I also stated that I believed he would be more successful at UNC than he was at Kansas, primarily because I feel he will recruit better at Carolina, as it is a more overall attractive place to recruits, and because he should be a better coach, as general improvement should be expected.
I don't intend to rehash all of last week's Musings, but wanted to go over for those that did not read it. My words generated an interesting array of responses, ranging from excited UNC fans to Kansas supporters ridiculing me for writing with "baby blue glasses on," and many other bias inferences.
It got me thinking about fans' perceptions of writers and broadcasters. As the ACC writer for the Wilmington Star-News, I have been called a Duke fan, State fan, Wake fan, and a UNC fan. I was even called an ECU fan once for writing an East Carolina spring football report.
A listener to my radio show, with whom I developed a friendship, thought for a long time I was an N.C. State fan. He was surprised when I informed him I am a fan of no ACC school when working as a journalist, but that I do enjoy the ACC as a whole.
This brings to question if most sports fans think that writers and broadcasters are fans of the teams they cover, and if so, are biased toward those clubs.
Personally, I know that many sports writers are fans, but generally not of the teams they cover. And most that are I don't find to be biased. They have no trouble taking off their fan hats when working.

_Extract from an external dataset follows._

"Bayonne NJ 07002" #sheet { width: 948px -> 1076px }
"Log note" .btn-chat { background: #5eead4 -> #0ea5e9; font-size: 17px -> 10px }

I do, however, recognize some writers and broadcasters are slanted in their reporting, and this is more often the case with respect to college sports than pro. And it's even more apparent on the Internet, most notably fan sites, similar to Inside Carolina.

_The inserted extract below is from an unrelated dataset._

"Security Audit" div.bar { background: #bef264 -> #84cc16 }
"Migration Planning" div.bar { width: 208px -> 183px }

However, while I am not speaking for IC in an official manner, I find that our intent on being neutral has been pretty obvious on several fronts, and more so than any "fan site" I have read. So perhaps that my Musings appeared on this site instead of a daily newspaper, like the Star-News, is a big reason why many Kansas fans felt my words were tinted.
TV and radio announcers play very different roles, and their allegiances usually appear in dissimilar ways.
College radio teams are usually fairly biased. Cheering isn't uncommon in SEC radio booths, and general excitement, obvious in the announcer's tone, is predicated on their team's good fortunes.
TV play-by-play announcers rarely show preferences, but sometimes color commentators do. All color guys played the sport they are covering in college, and when doing their alma mater's games, it can be fairly obvious at times. And the worst cases are when a color guy calls a game his son is playing in.
ABC color man Bob Griese did many of his quaterback son Brian's games when he played at Michigan. His did a solid job, certainly better than the disastrous idea CBS came up with having Bill Walton call Arizona's Sweet 16 and regional final games in the 2001 NCAA tournament that included his son, Luke, on the team..
Walton was so ultra negative toward the Wildcats that it crossed the line and entered the realm of sickening.
For the most part, I believe TV announcers do a fine job, and nearly all newspaper writers do their jobs with no biases. However, I am convinced most fans, especially hard core ones, read and listen with extreme biases.
For example, if an announcer says Team A is better than Team B, but that Team B is very good, many fans of Team B will be up in arms, charging biased claims at the broadcaster, etc. In writing this happens all the time. Fans love to levy the charge at newspapers as a whole, citing examples of, "Whenever my team loses it's on the front page but when we win it's on page three, etc…"
There isn't a sports section in American that doesn't hear such charges on a regular basis. At the Star-News, we are often labeled as being biased toward UNC. Many readers charged that our staff that contains "mostly UNC graduates" and simply hates Duke and N.C. State and is pro-UNC.
Of course, there are no graduates of any in-state school on our staff, and the only Carolina grad is our baseball and preps writer, who went to South Carolina.
Newspapers aren't usually biased. There are numerous reasons why it may appear that way, as one game didn't make the paper because it ended past deadline (the Star-News almost never gets its deadline pushed back). But it's usually the tinted eyes of the fan/reader that makes such accusations.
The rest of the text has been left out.